Ships are divided up by air-conditioning boundaries, which in civilian life, are often called "heating zones." Each area had its own fanroom that supplied either cooled or heated air, depending on the season. The zones were divided by interior bulkheads and there were doorways with joiner doors on pneumatic closures to permit passage between the zones.
XOs were often pinging on the department heads to keep the joiner doors in their spaces in good working order. If the passageway on one side of the door was maintained by a different division than the passageway on the other side of the door, the door belonged to whichever division maintained the space into with the door opened.
Some of those joiner doors took a hell of a beating. The pneumatic door closers in the Navy supply system didn't seem to be up to the job. The closers got pulled off and fixed or replaced and then mounted back so many times that the base metal under them gave out from the strain.

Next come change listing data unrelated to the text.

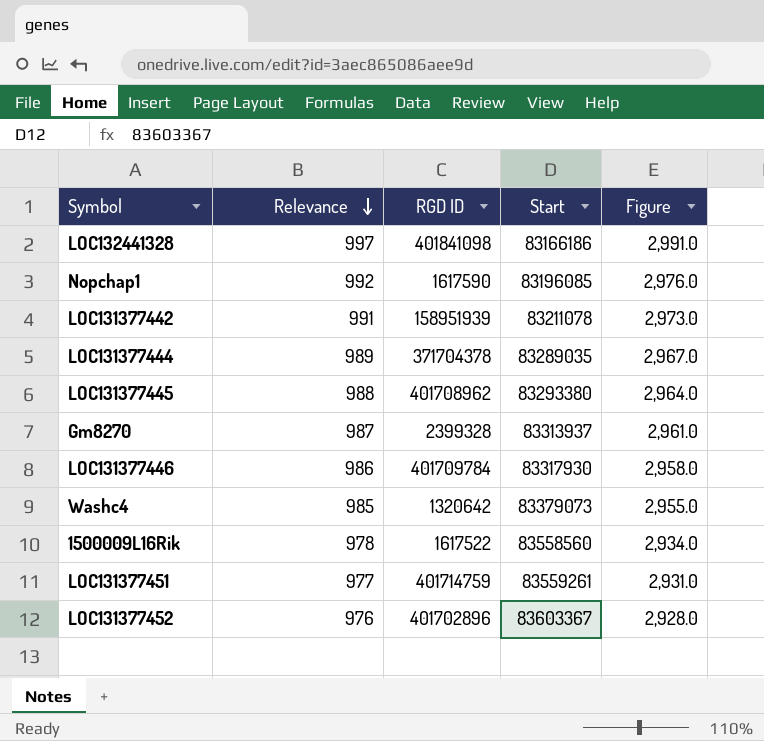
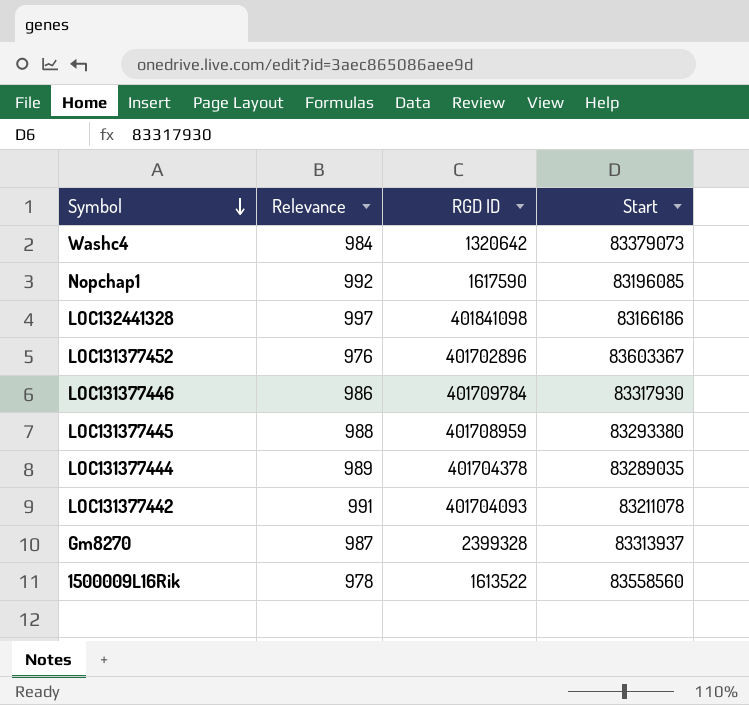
row order: Relevance descending -> Symbol descending
column Figure | formula: [Relevance] * 3 -> none
row LOC131377451: 977 | 401714759 | 83559261 | 2,931.0 -> none
Washc4 | Relevance: 985 -> 984
LOC131377445 | RGD ID: 401708962 -> 401708959
LOC131377444 | RGD ID: 371704378 -> 401704378
LOC131377442 | RGD ID: 158951939 -> 401704093
1500009L16Rik | RGD ID: 1617522 -> 1613522

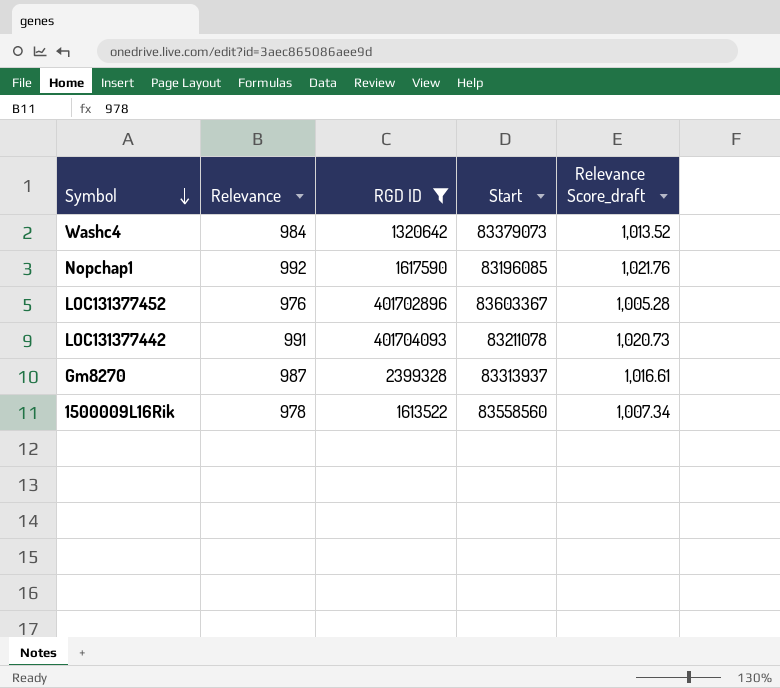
filter: none -> RGD ID <= 401704093
column Relevance Score_draft | formula: none -> [Relevance] * 1.03

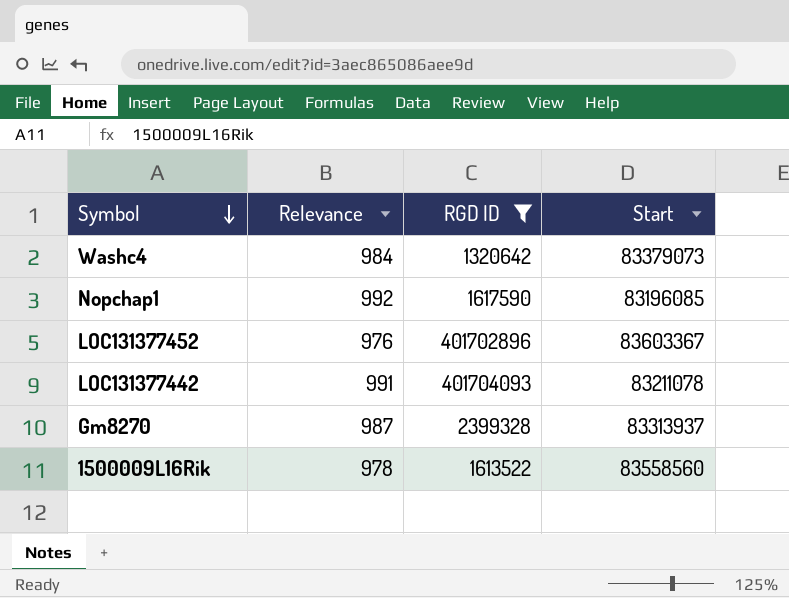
column Relevance Score_draft | formula: [Relevance] * 1.03 -> none

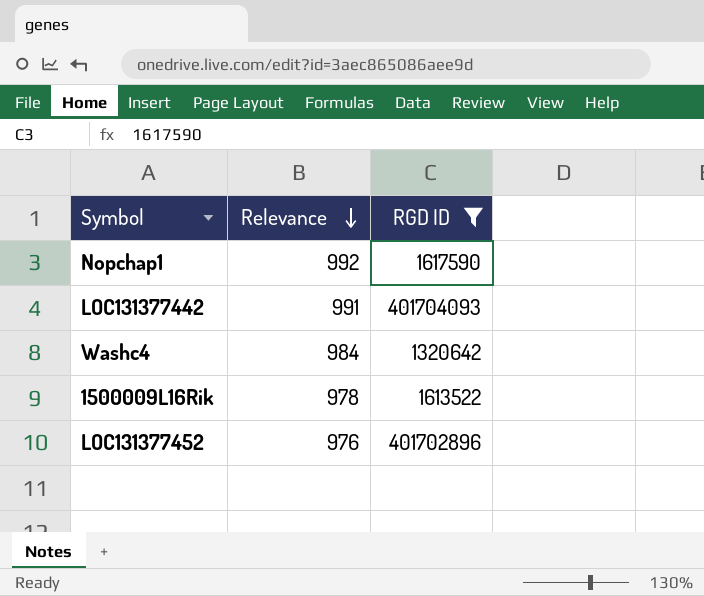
row order: Symbol descending -> Relevance descending
column Start | position: 4 -> none
row Gm8270: 987 | 2399328 | 83313937 -> none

If you wanted to see real hell on earth, try running a set of gas-welding lines through an a/c boundary when it was hot or cold out, especially if that open door was at the edge of Officer Country. The XO would want to know why those lazy-ass HTs couldn't be bothered to move the gas bottles closer to where they were working (or use a portable rig). When there was serious repair work going on where the doors had to be rigged open, if not removed, XOs often went into max-fret mode.
And if you wanted to see real fireworks, watch what happened when an XO began harping about air-conditioning boundaries on a Chief Engineer who was dealing with a boiler casualty or who had an
OPPE coming up in three weeks.
Still, if you wanted to keep the ship either heated or cooled, air-conditioning boundaries had to be respected.